Beautification efforts for Polish Triangle?
Dorchester will soon have its very own Oktoberfest-inspired beer garden event at Jan Karski Way hosted by South Bay. Organizers are calling the event “Dotoberfest,” and have confirmed that the celebration will run from Oct. 3 to Oct. 27 from 3 p.m. to 7 p.m. on Thursdays and Fridays and from 10 a.m. to 5 p.m. on Saturdays and Sundays.
Keith Hague, the vice president of South Bay’s real estate and development company EDENS, presented the “Dotoberfest” plans to the McCormick Civic Association last Tuesday. Civic members were generally supportive and excited for the initiative, with many calling it a smart idea.
Hague termed “Dotoberfest” a “community event,” and said that in addition to the beer garden – with Craft Brewery Exchange as the host – and pumpkin patch there will be artisanal food, live music, a farmer’s market, children’s games and crafts, food trucks, and even and a pet adoption.
“DJ’s Market will be our featured vendor,” Hague said. “They’re going to do their Polish donuts and pickles.
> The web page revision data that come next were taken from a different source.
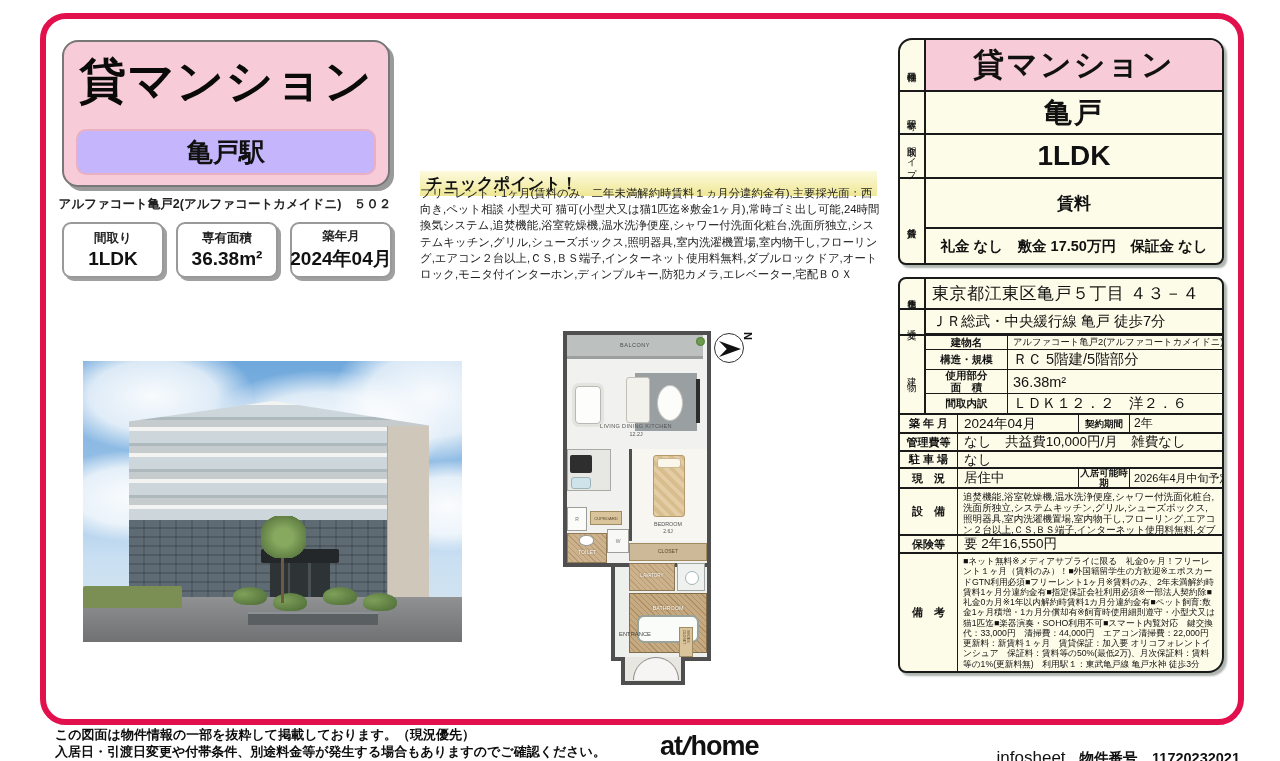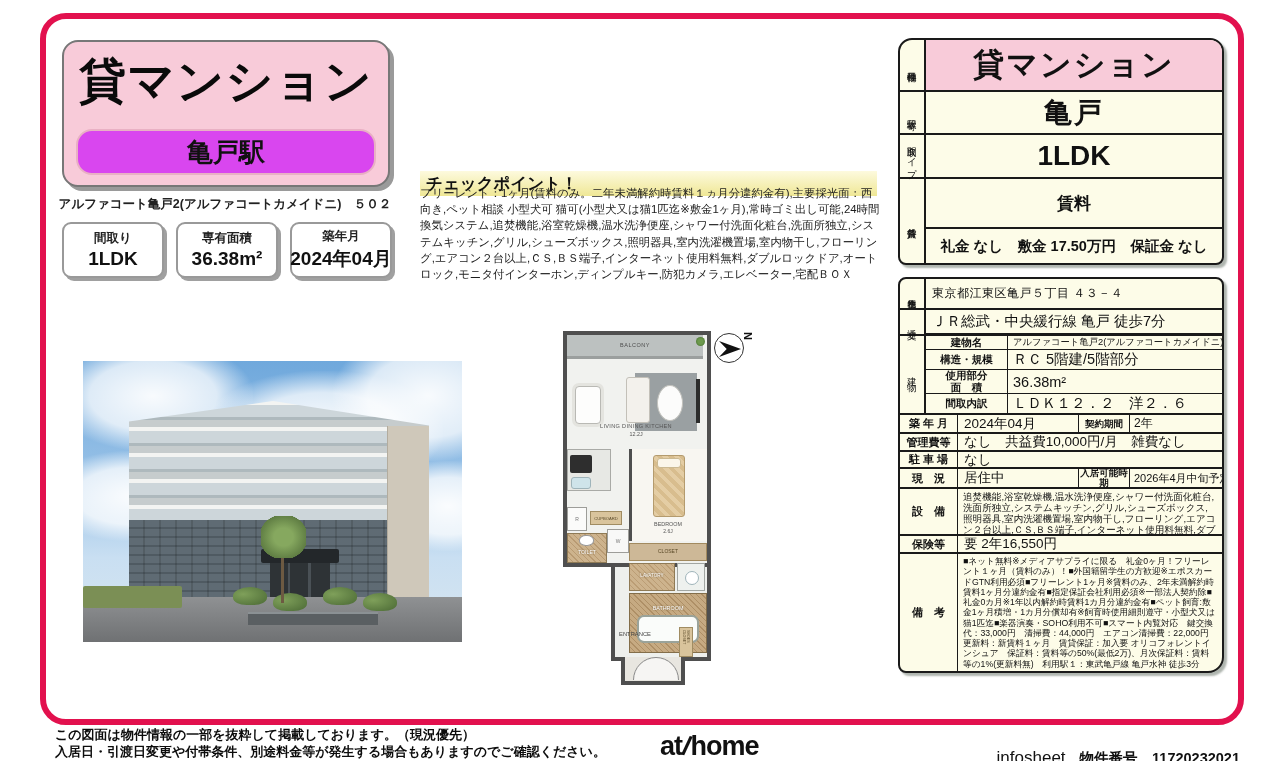--- a/index.html
+++ b/index.html
@@ -12,7 +12,7 @@
   
   .titlebox { position:absolute; left:62px; top:40px; width:328px; height:147px; background:#f8cbd9; border:2px solid #777; border-radius:16px; box-shadow:4px 4px 0 #9a9a9a; }
   .titlebox .big { position:absolute; top:8px; left:0; width:100%; text-align:center; font-size:47px; font-weight:bold; letter-spacing:1px; color:#0a0a0a; }
-  .stationbox { position:absolute; left:12px; bottom:10px; width:300px; height:46px; background:#d946ef; border:2px solid #e9b0c4; border-radius:16px; display:flex; align-items:center; justify-content:center; font-size:26px; font-weight:bold; }
+  .stationbox { position:absolute; left:12px; bottom:10px; width:300px; height:46px; background:#c4b5fd; border:2px solid #e9b0c4; border-radius:10px; display:flex; align-items:center; justify-content:center; font-size:26px; font-weight:bold; }
   .bldg-name-line { position:absolute; left:50px; top:196px; width:350px; text-align:center; font-size:12.5px; font-weight:bold; color:#222; }
 
   

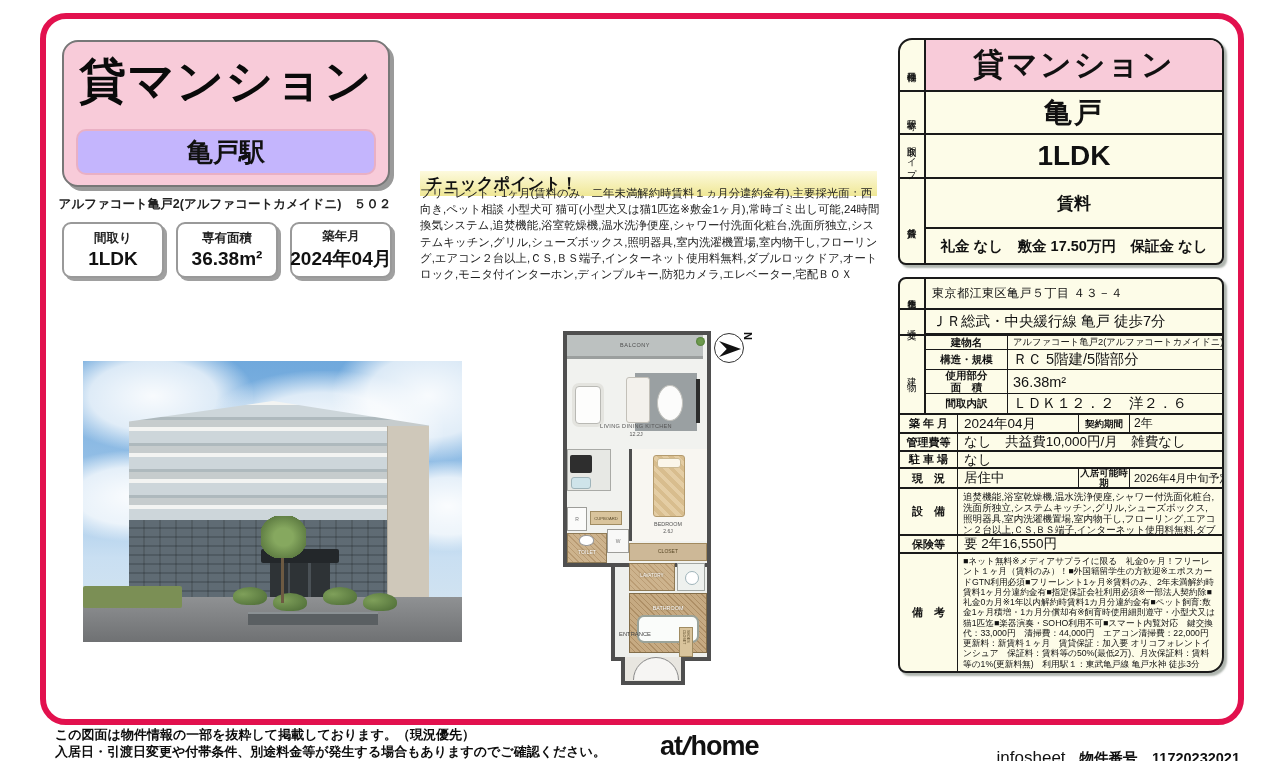--- a/index.html
+++ b/index.html
@@ -121,7 +121,7 @@
   .t2row:last-child { border-bottom:none; }
   .val { display:flex; align-items:center; padding:0 6px; }
   .r-loc { height:48px; }
-  .r-loc .val { font-size:12px; letter-spacing:.5px; }
+  .r-loc .val { font-size:17px; letter-spacing:.5px; }
   .r-tra { height:38px;text-align:center; }
   .tracol { flex:1; display:flex; flex-direction:column; }
   .tra1 { height:24px; border-bottom:1.5px solid #1a1a1a; display:flex; align-items:center; padding:0 6px; font-size:14.5px; }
We’ll also have some Polish dancing and we’re looking into getting some local musicians to come out.”
In a more macro look at the expansion and evolution within and around South Bay, developers are eyeing the Polish triangle – the neighborhoods bounded by Boston Street, Dorchester Avenue, and Columbia Road – as an opportunity for a thruway connection.
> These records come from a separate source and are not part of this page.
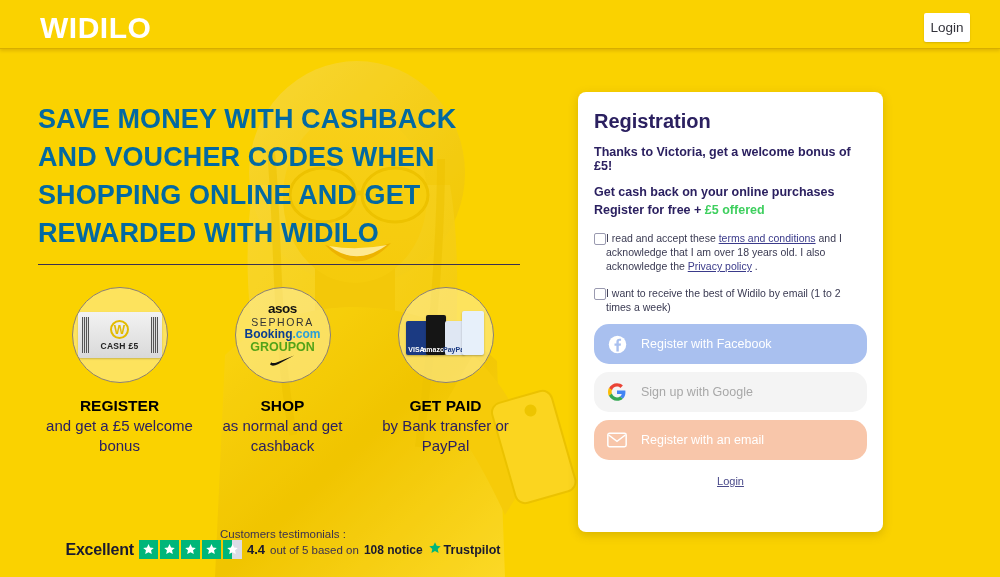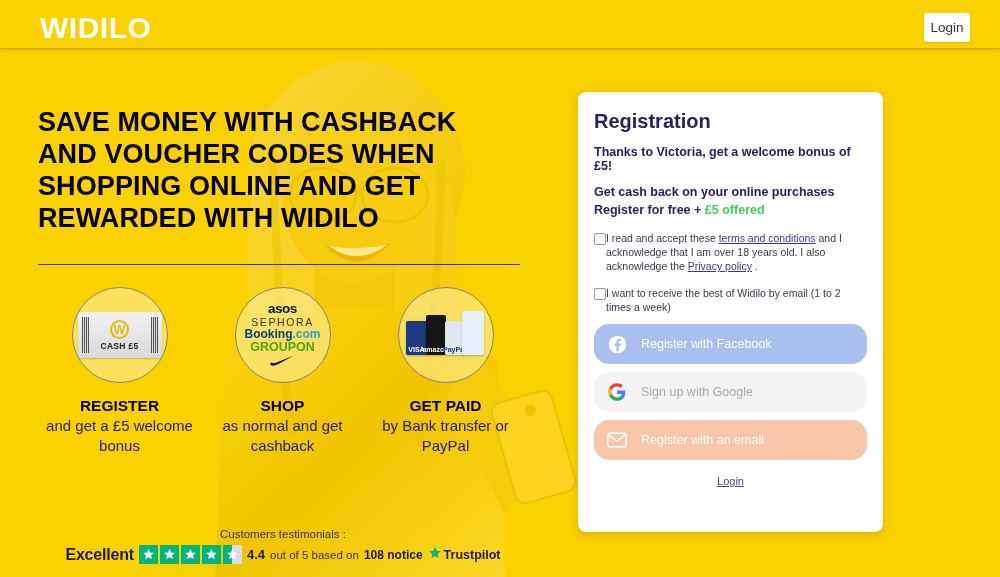--- a/index.html
+++ b/index.html
@@ -50,10 +50,10 @@
     width: 560px; height: 522px; z-index: 5;
   }
   .headline {
-    position: absolute; left: 38px; top: 51px;
+    position: absolute; left: 38px; top: 45px;
     width: 470px;
-    font-size: 27px; font-weight: bold; line-height: 32px;
-    color: #000000; letter-spacing: 0.1px;
+    font-size: 27px; font-weight: bold; line-height: 38px;
+    color: #0369a1; letter-spacing: 0.1px;
   }
   .divider {
     position: absolute; left: 38px; top: 209px;

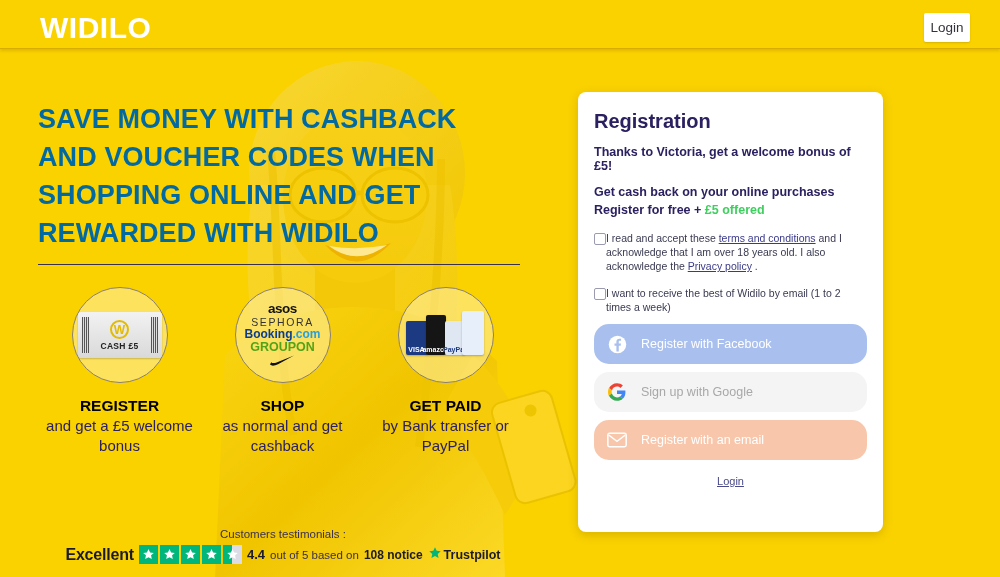--- a/index.html
+++ b/index.html
@@ -116,7 +116,7 @@
   
   .testi { position:absolute; left:38px; top:473px; width:490px; text-align:center; }
   .testi-label { font-size: 11.5px; color:#3a3050; }
-  .tp-row { display:flex; align-items:center; justify-content:center; gap:5px; margin-top:5px; }
+  .tp-row { display:flex; align-items:center; justify-content:center; gap:5px; }
   .tp-excellent { font-size:16px; font-weight:bold; color:#1a1a30; letter-spacing:-.2px;}
   .stars { display:flex; gap:2px; }
   .star-box { width:19px; height:19px; background:#00b67a; display:flex; align-items:center; justify-content:center; }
EDENS wants to identify South Bay as a new extension to the Polish triangle and encourage pedestrian activity from its streets and neighborhoods through to the shopping center. Plans include recognizing Boston Street as a main street in the area, creating a gateway at a primary entrance to the neighborhood complete with Polish folk art and lamp post banners.
Said Hague: “We want to improve the pedestrian experience as you’re walking from Andrew Square into the South Bay center and also all the way down Boston Street to Edward Everett Square. We’ve come up with some designs that are really geared toward Polish heritage and showing that this is the Polish triangle.”
Another concept that EDENS proposed is the construction of a colorful mural painted on the wood fence in front of the Scrub-a-Dub Car Wash that would include greeting in both English and Polish. Polish statements and witticism were also presented as painted additions along sidewalks in the area to “provide unexpected moments and infuse Polish culture.”
“All of these things have to go through a city approval process. We obviously want to make sure that everyone here is comfortable with it before we start that process,” Hague said of his company’s placemaking efforts. “We were trying to get it all done before “Dotoberfest,” but I think the city process will take a little bit too long to make that happen.”